The commercial fishing industry alone landed almost 34 million pounds of fish and shellfish in 2008, worth about $57 million. Recreational fishing and other ocean-related activities are even more economically valuable: More than 291,000 anglers fished in New York’s coastal and ocean waters in 2006. But no dollar value can be placed on the ecological services and the phenomenal diversity of wildlife that call these waters home, which improve the quality of life for all New Yorkers.

The New York Bight serves as a feeding ground, nursery, and migratory corridor for more than 300 species of fish—including 26 species of sharks and 14 skates and rays—five species of sea turtles; four types of seals; more than 15 whales, dolphins, and porpoises; and an abundance of shore and sea birds. Many of the iconic animals in these waters are in trouble and not all of them are adequately protected, including important species of sharks.

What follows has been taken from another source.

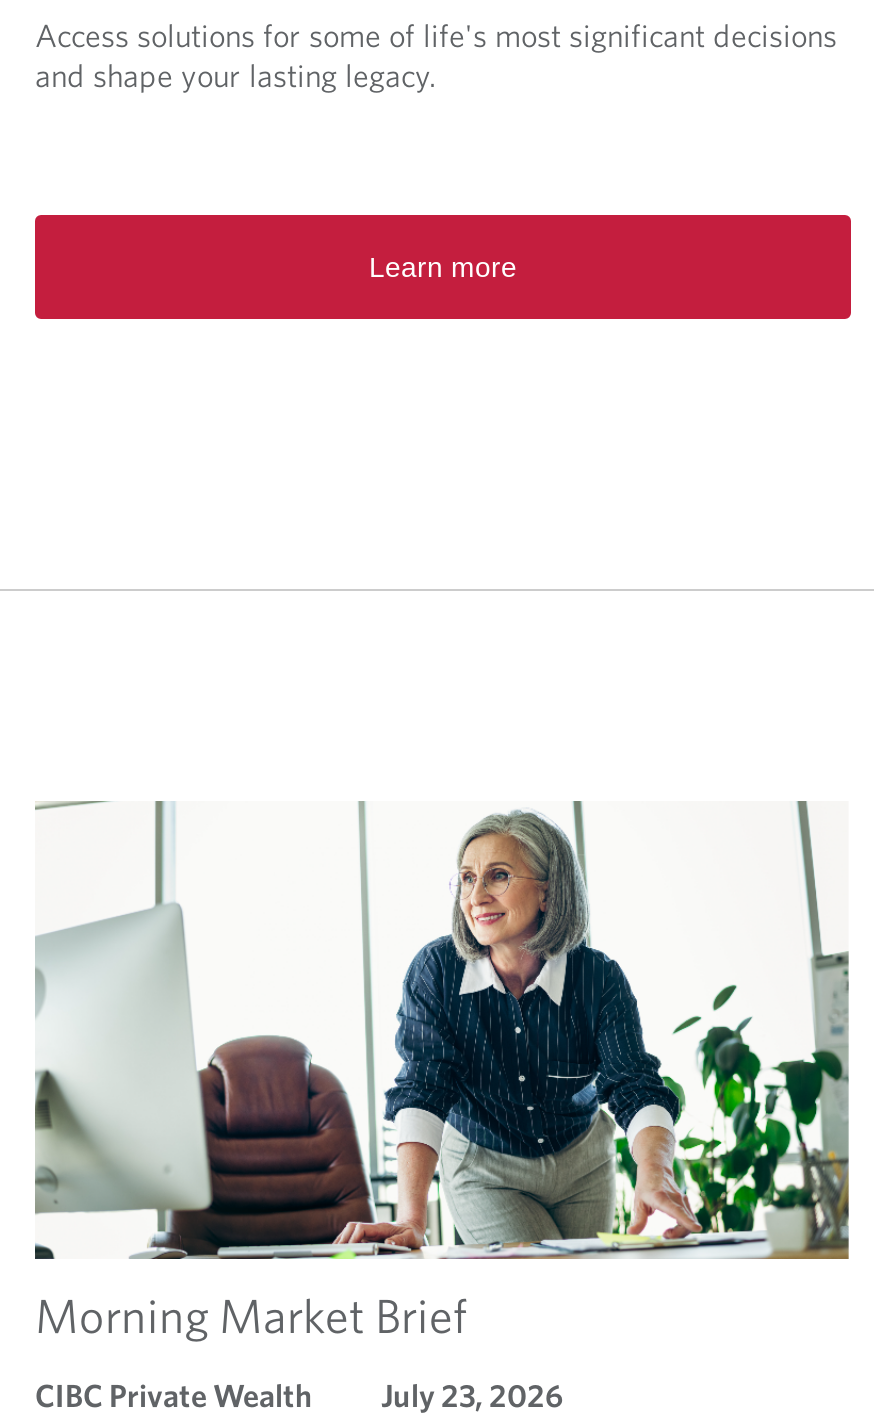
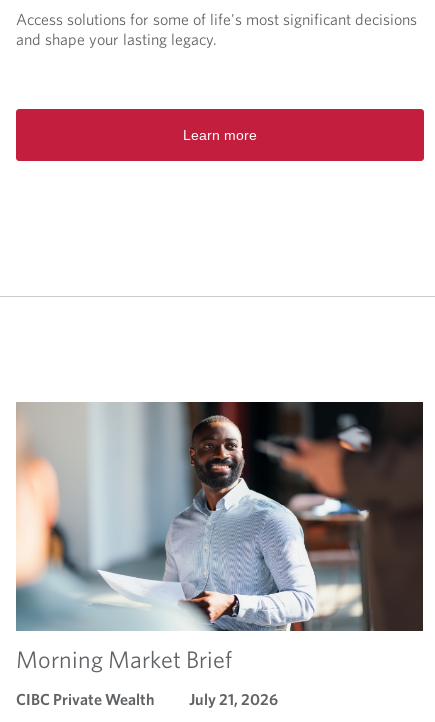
- [image]
+ [image]

- CIBC Private Wealth July 23, 2026
+ CIBC Private Wealth July 21, 2026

The area covered in the initiative has an incredible maritime history, from the days of Henry Hudson and Giovanni da Verrazano’s explorations centuries ago, to today’s era of commercial and industrial development. Not too long ago, more than half of the U.S. hard clam catch came from Long Island bays and sturgeon were so plentiful in the Hudson that it was known as “Albany beef.” But times have changed.

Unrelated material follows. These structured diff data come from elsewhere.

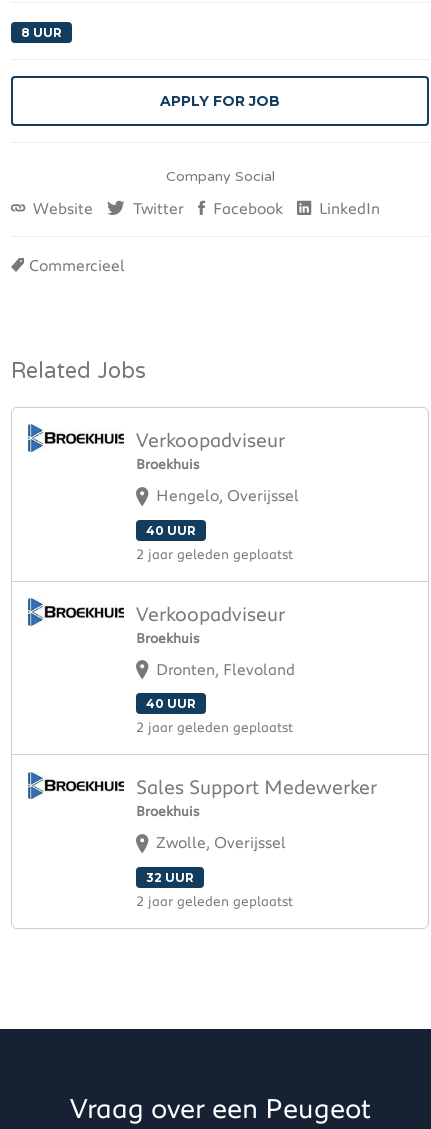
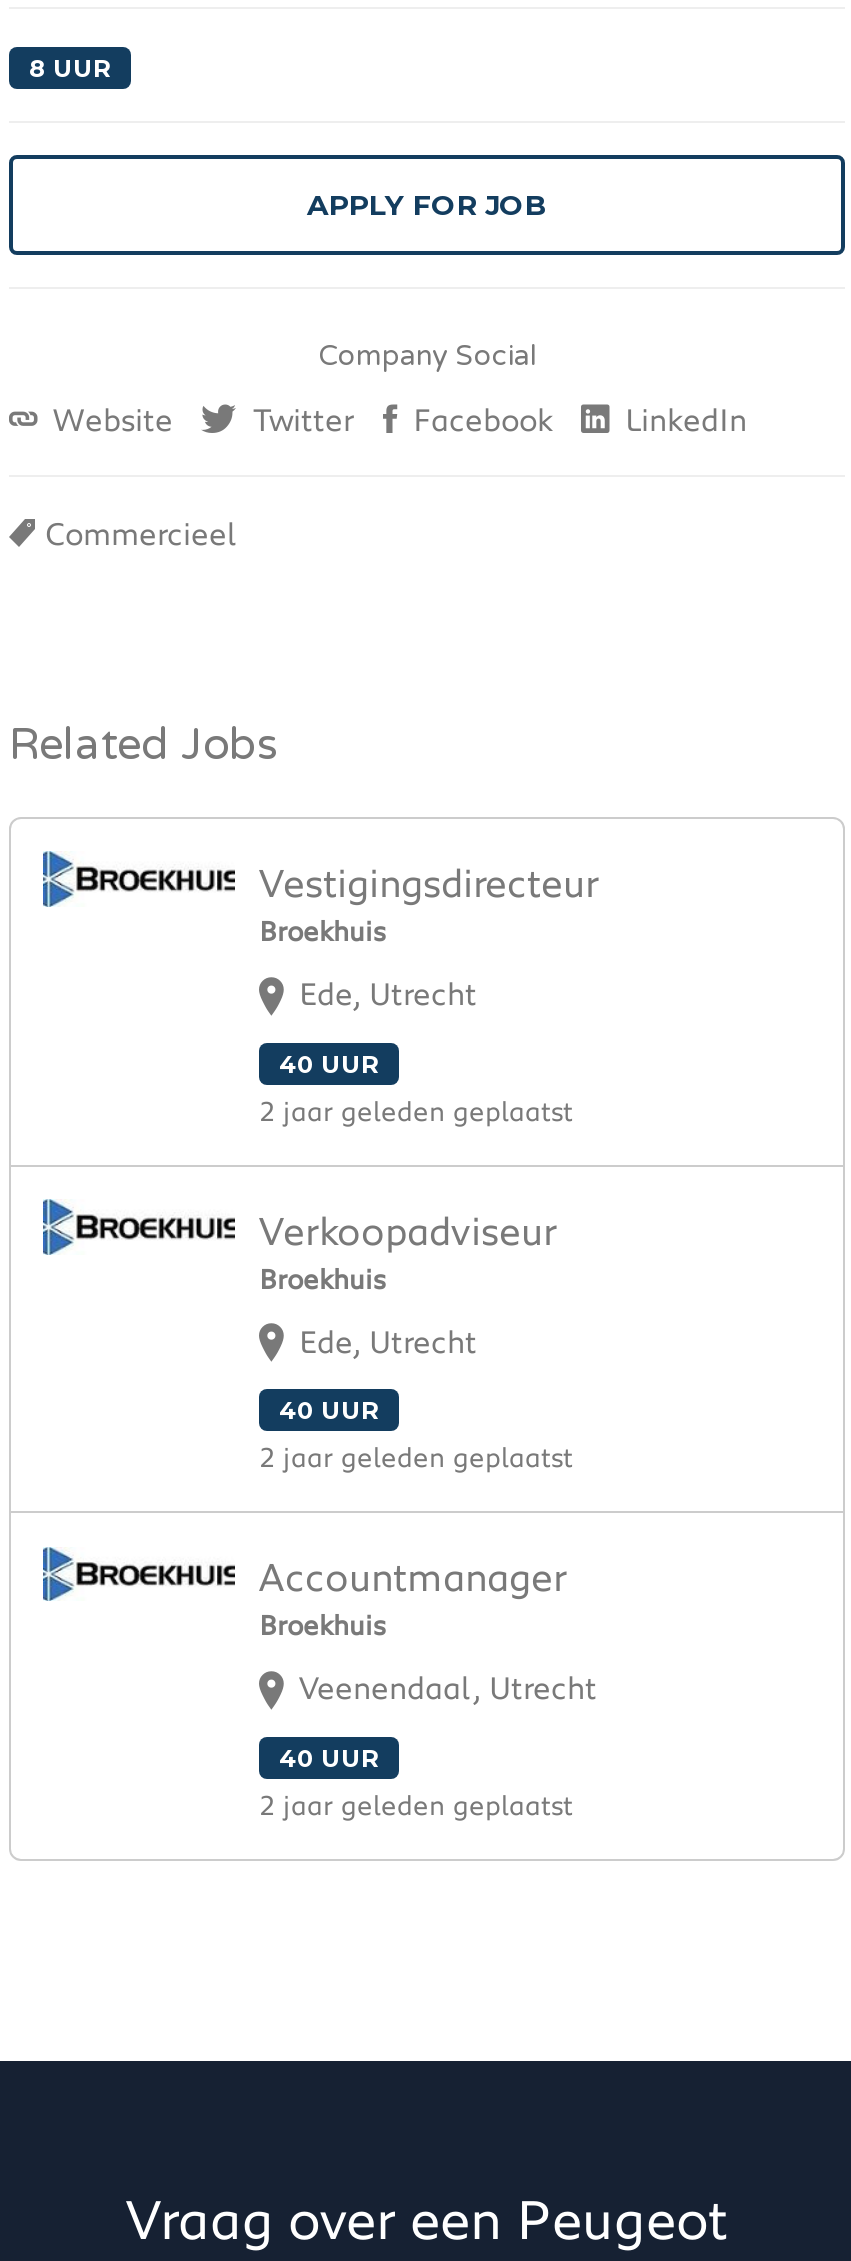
- Verkoopadviseur
+ Vestigingsdirecteur

- Hengelo, Overijssel
+ Ede, Utrecht

- Dronten, Flevoland
+ Ede, Utrecht

- Sales Support Medewerker
+ Accountmanager

- Zwolle, Overijssel
+ Veenendaal, Utrecht

- 32 UUR
+ 40 UUR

It boasts extraordinary habitats whose protection is critical to the maintenance of biodiversity in these waters, such as deep sea canyons and soaring seamounts farther offshore that rival the majesty of the American West. In fact, the Hudson Canyon, an ancient extension of the Hudson River Valley, is the largest ocean canyon of the Atlantic coast and is a priority area for protection because of its diversity and importance as nursery grounds for many species.

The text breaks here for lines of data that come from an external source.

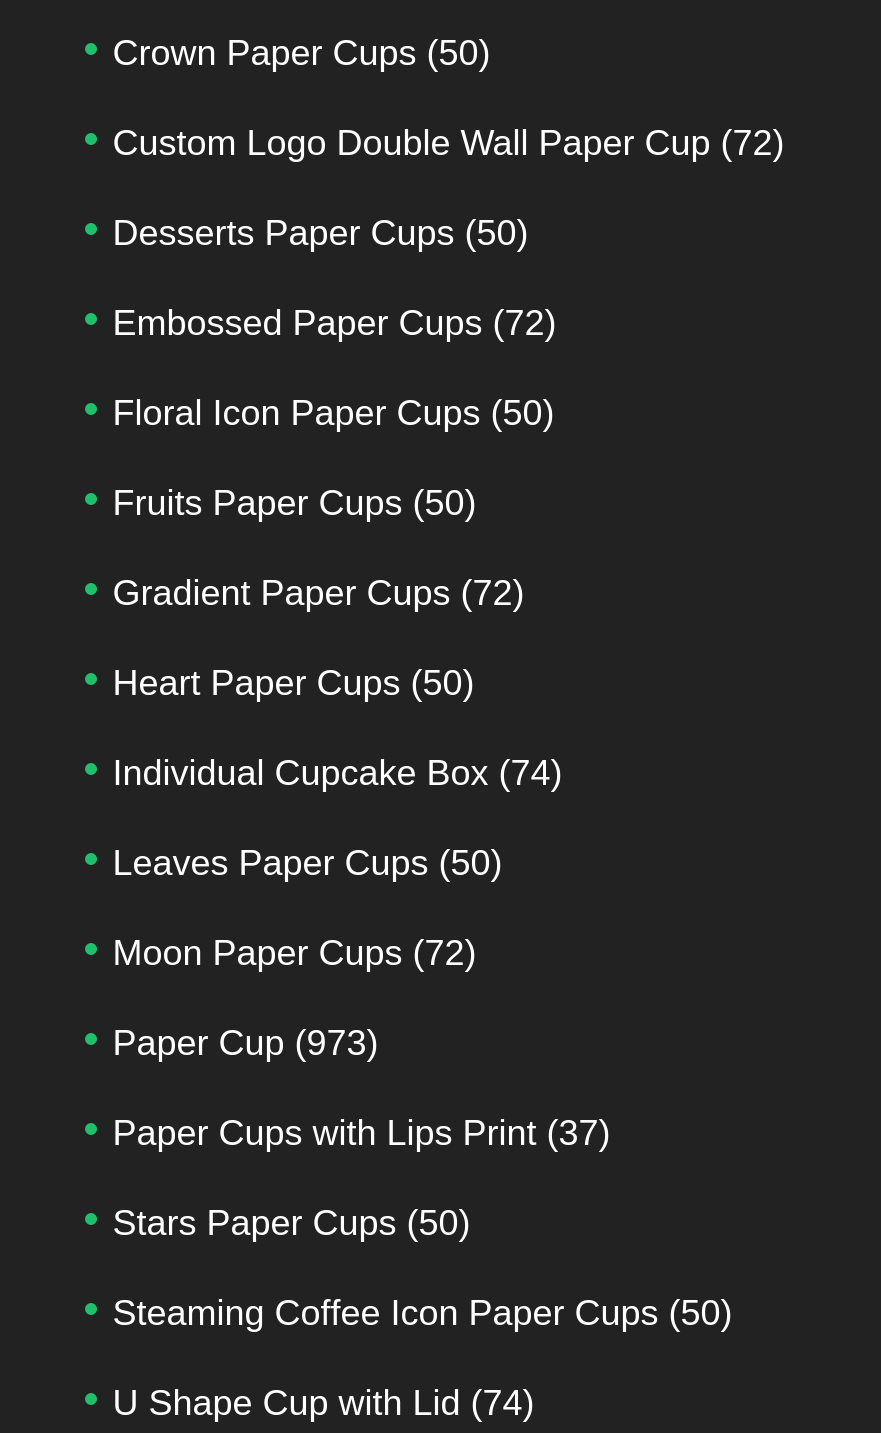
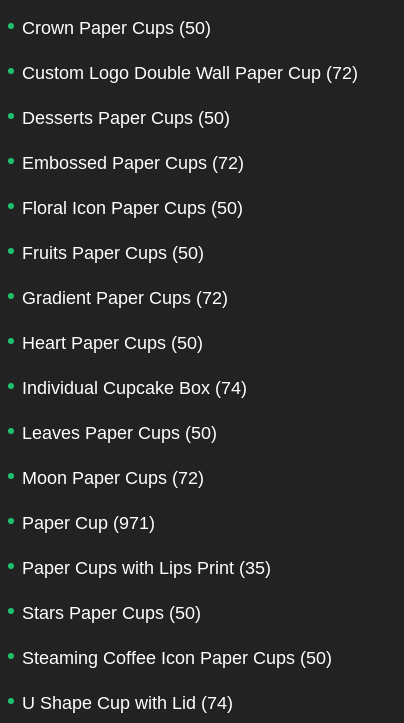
- Paper Cup (973)
+ Paper Cup (971)

- Paper Cups with Lips Print (37)
+ Paper Cups with Lips Print (35)
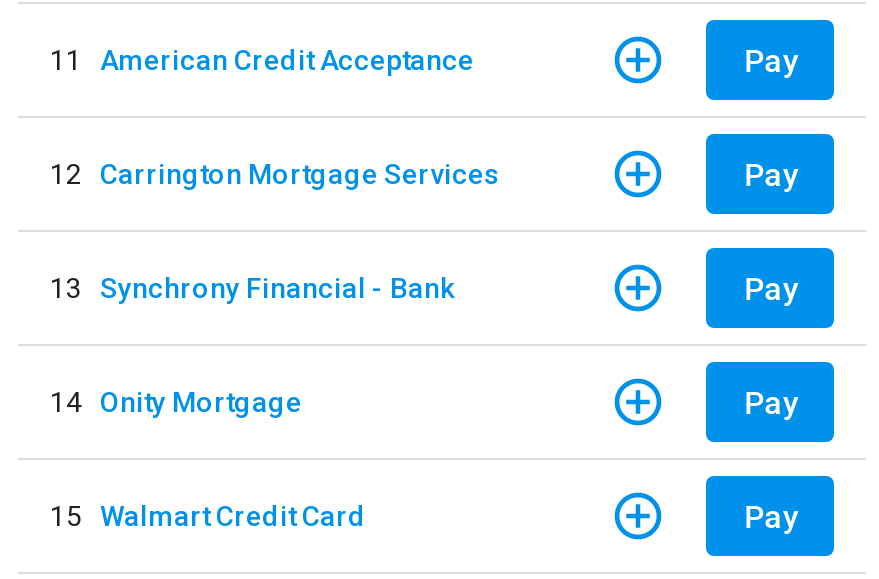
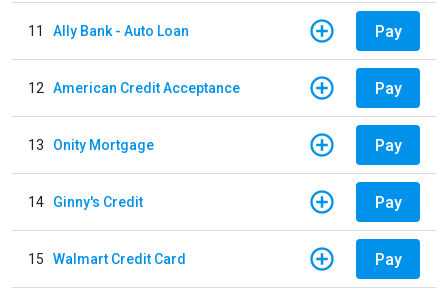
- 11 American Credit Acceptance
+ 11 Ally Bank - Auto Loan

- 12 Carrington Mortgage Services
+ 12 American Credit Acceptance

- 13 Synchrony Financial - Bank
+ 13 Onity Mortgage

- 14 Onity Mortgage
+ 14 Ginny's Credit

“The New York Seascape aims to conserve this aquatic ecosystem which is vital to ocean wildlife and the economic and cultural strength of New York and surrounding communities,” said Steve Sanderson, WCS president and CEO. “Our local marine waters are a part of our history and vitality, yet too many New Yorkers live their lives with their backs to the sea. We will use this initiative to inspire New Yorkers to turn around and once again discover the wonders of these waters.”

Added Jon Forrest Dohlin, Director of WCS’s New York Aquarium: “WCS is a world leader in conservation with marine programs in 20 countries and every ocean from Papua New Guinea to Belize to Madagascar. The Wildlife Conservation Society’s New York Seascape will bring this world-class expertise to our own backyard.”

Locally, the Wildlife Conservation Society has been heavily involved with recent restoration efforts of the Bronx River and the preservation of South Brother Island at the mouth of the East River.

Caleb McClennen, Director of WCS’s Global Marine Program, said, “With New York Seascape, we will help to conserve a major migratory corridor for marine wildlife, as well as the rich, diverse ecosystems upon which they depend. As we look increasingly to our oceans for energy, transport, recreation, and food supply, the wildlife within face significant threats if not properly managed, appreciated, and understood. It is important to take action and invest now to save these species and their habitats before we look back and say it is too late.”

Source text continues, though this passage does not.